What lines below hold the string "border"? Copy them all.

Web page edit records:

━━━━━━━━━━

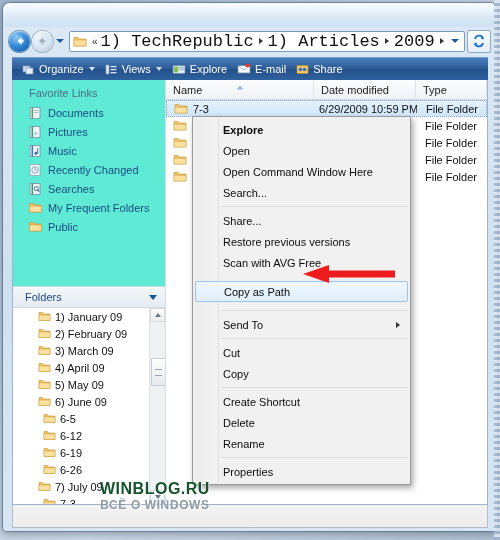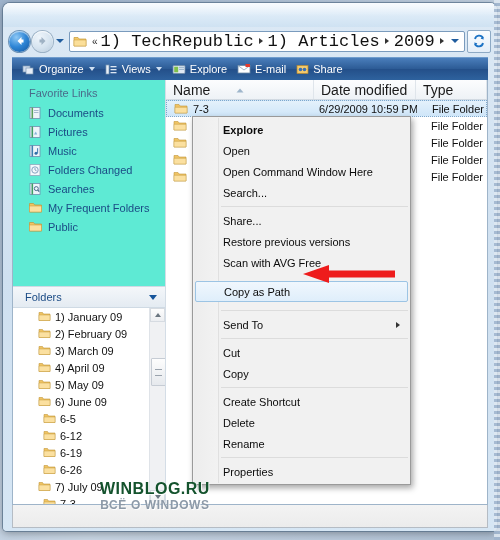--- a/index.html
+++ b/index.html
@@ -127,7 +127,7 @@
     border-bottom:1px solid #d2dae2;
   }
   .col{
-    display:flex;align-items:center;font-size:14px;color:#1a1a1a;
+    display:flex;align-items:center;font-size:11px;color:#1a1a1a;
     padding-left:7px;border-right:1px solid #dfe5eb;box-sizing:border-box;position:relative;
   }
   #col-name{width:148px;flex:0 0 auto;}

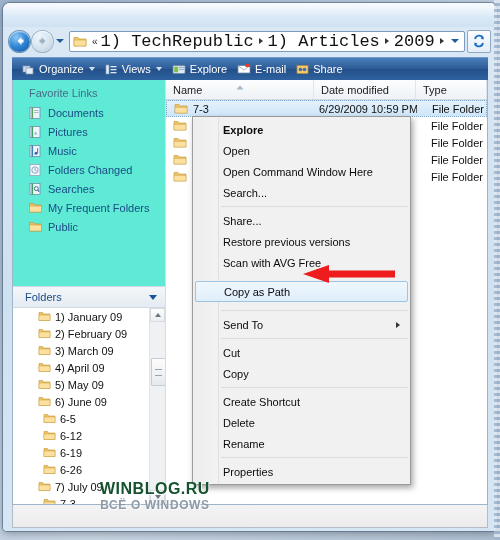--- a/index.html
+++ b/index.html
@@ -143,7 +143,7 @@
   .fr-name{width:148px;flex:0 0 auto;display:flex;align-items:center;padding-left:7px;box-sizing:border-box;overflow:hidden;}
   .fr-name .ico{margin-right:5px;flex:0 0 auto;display:flex;align-items:center;}
   .fr-date{width:102px;flex:0 0 auto;padding-left:4px;box-sizing:border-box;white-space:nowrap;overflow:hidden;}
-  .fr-type{flex:1 1 auto;padding-left:15px;box-sizing:border-box;white-space:nowrap;}
+  .fr-type{flex:1 1 auto;padding-left:9px;box-sizing:border-box;white-space:nowrap;}
   
   #status-bar{
     position:absolute;left:9px;top:502px;width:476px;height:23px;

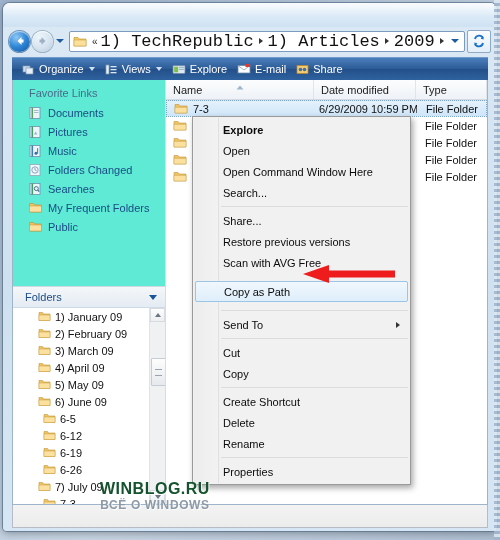--- a/index.html
+++ b/index.html
@@ -377,7 +377,7 @@
               <path d="M7 5 L7 7 L8.6 7.9" fill="none" stroke="#7a9bbb" stroke-width=".9"></path>
             </svg>
         </span>
-        <span>Folders Changed</span>
+        <span>Recently Changed</span>
       </div>
 
       <div class="fav-item">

━━━━━━━━━━

▶ [OUTPUT OF THE TASK]
     border-bottom:1px solid #d2dae2;
     padding-left:7px;border-right:1px solid #dfe5eb;box-sizing:border-box;position:relative;
   .fr-name{width:148px;flex:0 0 auto;display:flex;align-items:center;padding-left:7px;box-sizing:border-box;overflow:hidden;}
   .fr-date{width:102px;flex:0 0 auto;padding-left:4px;box-sizing:border-box;white-space:nowrap;overflow:hidden;}
-  .fr-type{flex:1 1 auto;padding-left:15px;box-sizing:border-box;white-space:nowrap;}
+  .fr-type{flex:1 1 auto;padding-left:9px;box-sizing:border-box;white-space:nowrap;}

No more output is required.